En ce week-end d’août, James Harden prend des poses pour un photographe au dernier étage de l’Institut du monde arabe. L’étage et la terrasse de l’institut culturel du 5e arrondissement de Paris ont été privatisés pendant deux jours par son sponsor Adidas. La marque aux trois bandes ramène régulièrement des superstars NBA dans la capitale : en 2013, c’était Derrick Rose, l’an dernier Damian Lillard. Cette année, c’est la barbe la plus célèbre de NBA qui vient promouvoir son “Project Harden”, préambule à la sortie de la sneaker mise au point par l’arrière des Rockets. En bas de l’immeuble, ce sont des dizaines de jeunes fans de NBA qui font le pied de grue. Certains pensent pouvoir décrocher des selfies avec The Beard en prenant l’ascenseur, avant de se faire gentiment rabrouer par le service de sécurité : l’événement est réservé à la presse.
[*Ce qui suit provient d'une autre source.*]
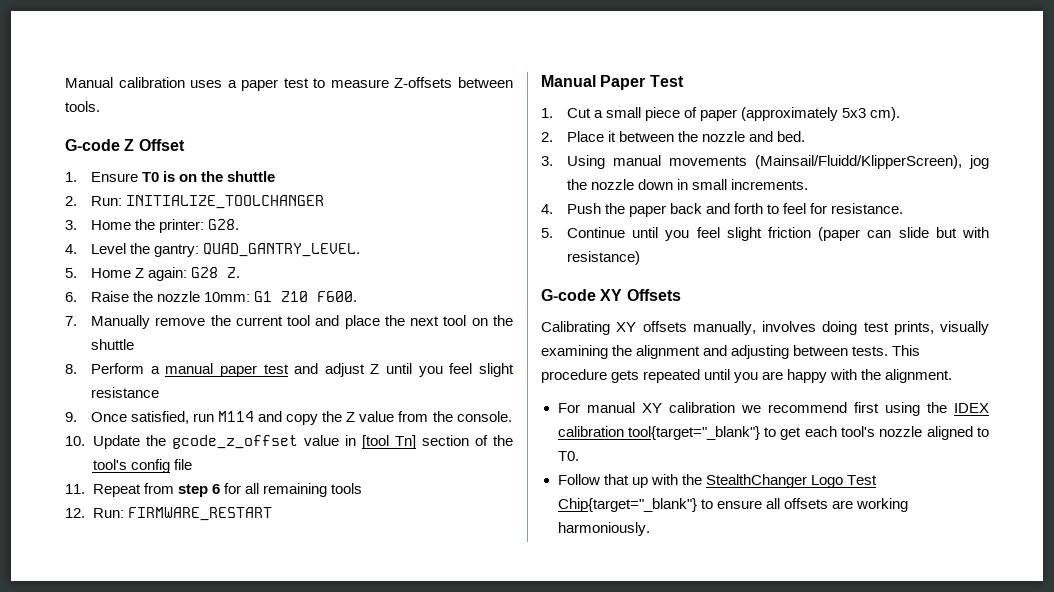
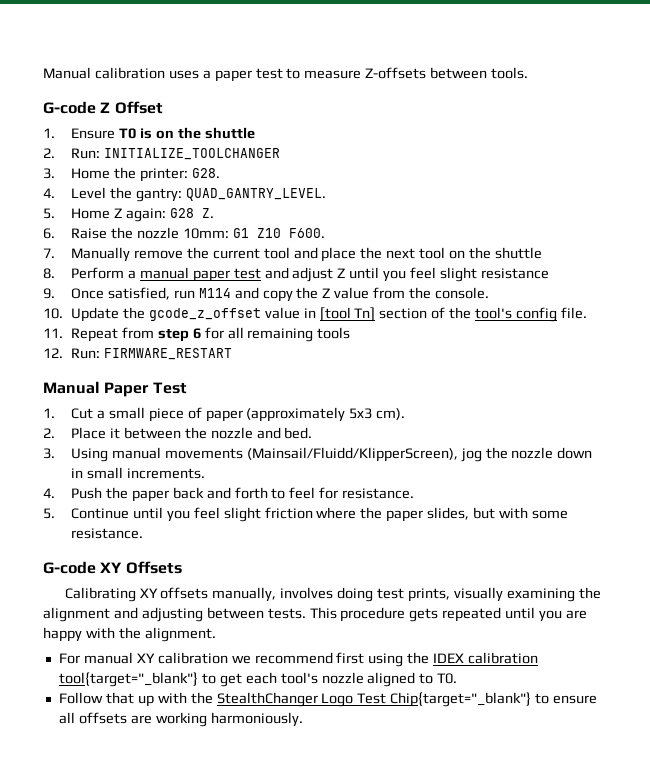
- 10. Update the gcode_z_offset value in [tool Tn] section of the tool's config file
+ 10. Update the gcode_z_offset value in [tool Tn] section of the tool's config file.
- 5. Continue until you feel slight friction (paper can slide but with resistance)
+ 5. Continue until you feel slight friction where the paper slides, but with some resistance.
Que ce soit avec son air blasé, les yeux mi-clos ou quand son visage s’allume pour la séance photo, James Harden a toujours l’air sorti tout droit d’un cartoon. Cela a bien évidemment à voir avec sa barbe, sa marque déposée qui lui assure d’avance un second rôle au casting d’un éventuel Space Jam 2. Harden en personne, c’est aussi un chill en toutes circonstances parfois traversé de mimiques de mec un peu chelou. Soit un bon client pour l’exercice promotionnel.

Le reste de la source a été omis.